**Records for processing**
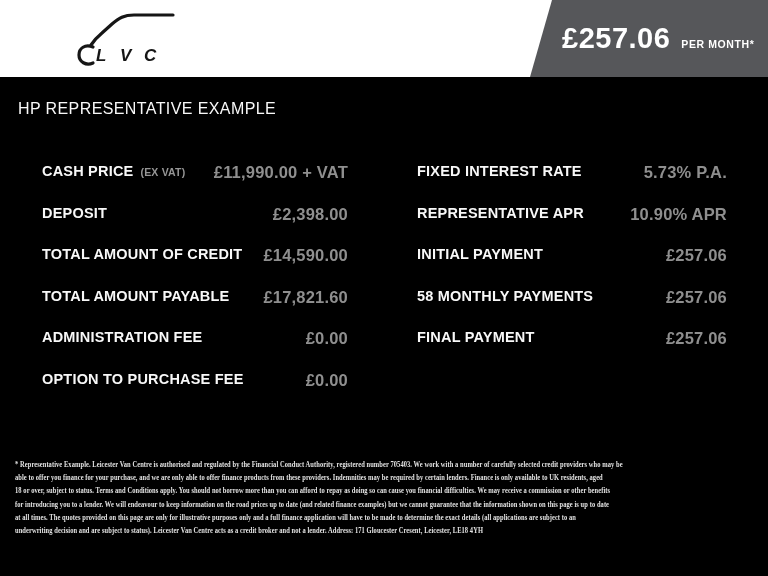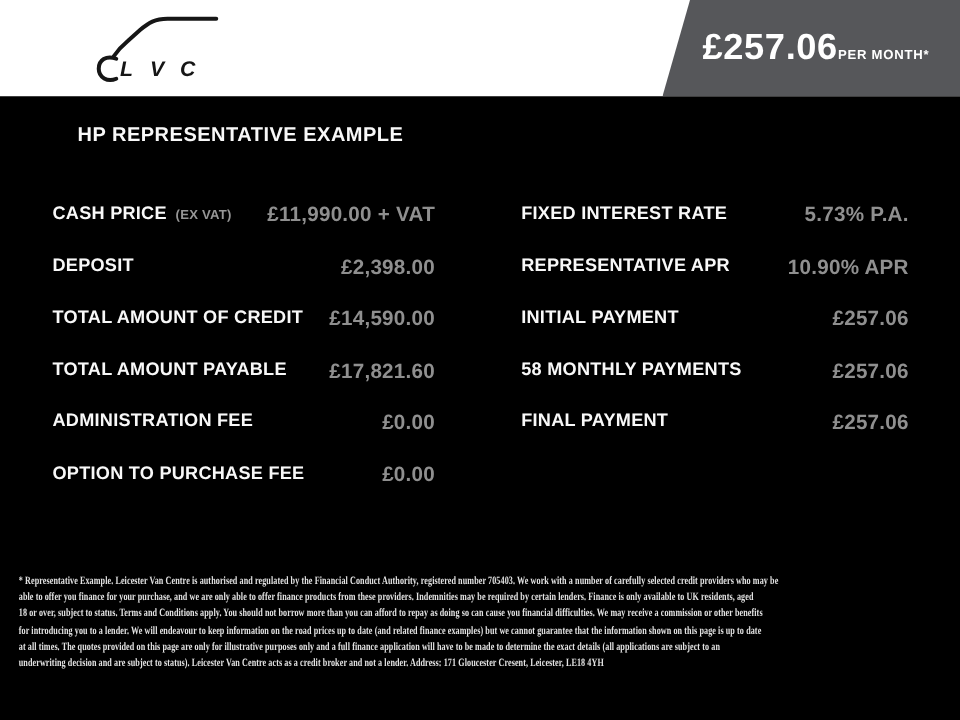--- a/index.html
+++ b/index.html
@@ -18,7 +18,7 @@
   }
   .price-line{display:flex;align-items:baseline;margin-left:62px;}
   .price-amount{color:#ffffff;font-size:29px;font-weight:bold;line-height:1;letter-spacing:0.5px;}
-  .price-suffix{color:#ffffff;font-size:10.5px;font-weight:bold;letter-spacing:0.6px;}
+  .price-suffix{color:#ffffff;font-size:10.5px;font-weight:bold;margin-left:11px;letter-spacing:0.6px;}
   
   .title{
     position:absolute;left:18px;top:100px;color:#f8f8f8;

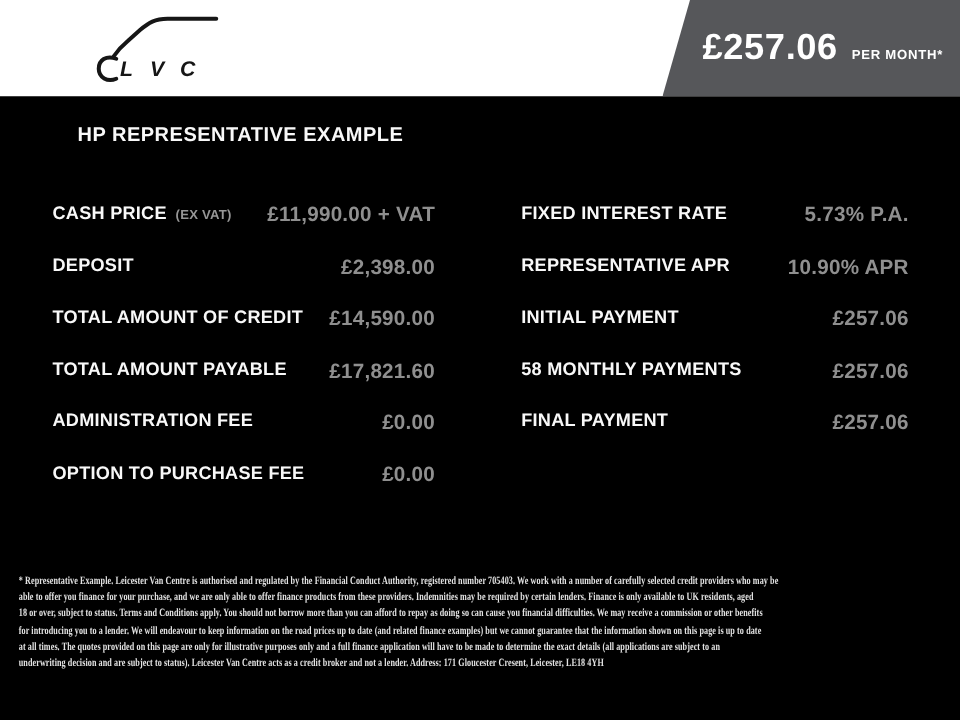--- a/index.html
+++ b/index.html
@@ -22,7 +22,7 @@
   
   .title{
     position:absolute;left:18px;top:100px;color:#f8f8f8;
-    font-size:16px;font-weight:bold;letter-spacing:0.4px;margin-left:44px;
+    font-size:16px;font-weight:normal;letter-spacing:0.4px;
   }
   
   .finance{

**Your objective**
Pictures are not part of the copy; reproduce everything else in the records exactly.

**Task answer**
--- a/index.html
+++ b/index.html
@@ -18,7 +18,7 @@
   }
   .price-line{display:flex;align-items:baseline;margin-left:62px;}
   .price-amount{color:#ffffff;font-size:29px;font-weight:bold;line-height:1;letter-spacing:0.5px;}
-  .price-suffix{color:#ffffff;font-size:10.5px;font-weight:bold;letter-spacing:0.6px;}
+  .price-suffix{color:#ffffff;font-size:10.5px;font-weight:bold;margin-left:11px;letter-spacing:0.6px;}
   
   .title{
     position:absolute;left:18px;top:100px;color:#f8f8f8;

--- a/index.html
+++ b/index.html
@@ -22,7 +22,7 @@
   
   .title{
     position:absolute;left:18px;top:100px;color:#f8f8f8;
-    font-size:16px;font-weight:bold;letter-spacing:0.4px;margin-left:44px;
+    font-size:16px;font-weight:normal;letter-spacing:0.4px;
   }
   
   .finance{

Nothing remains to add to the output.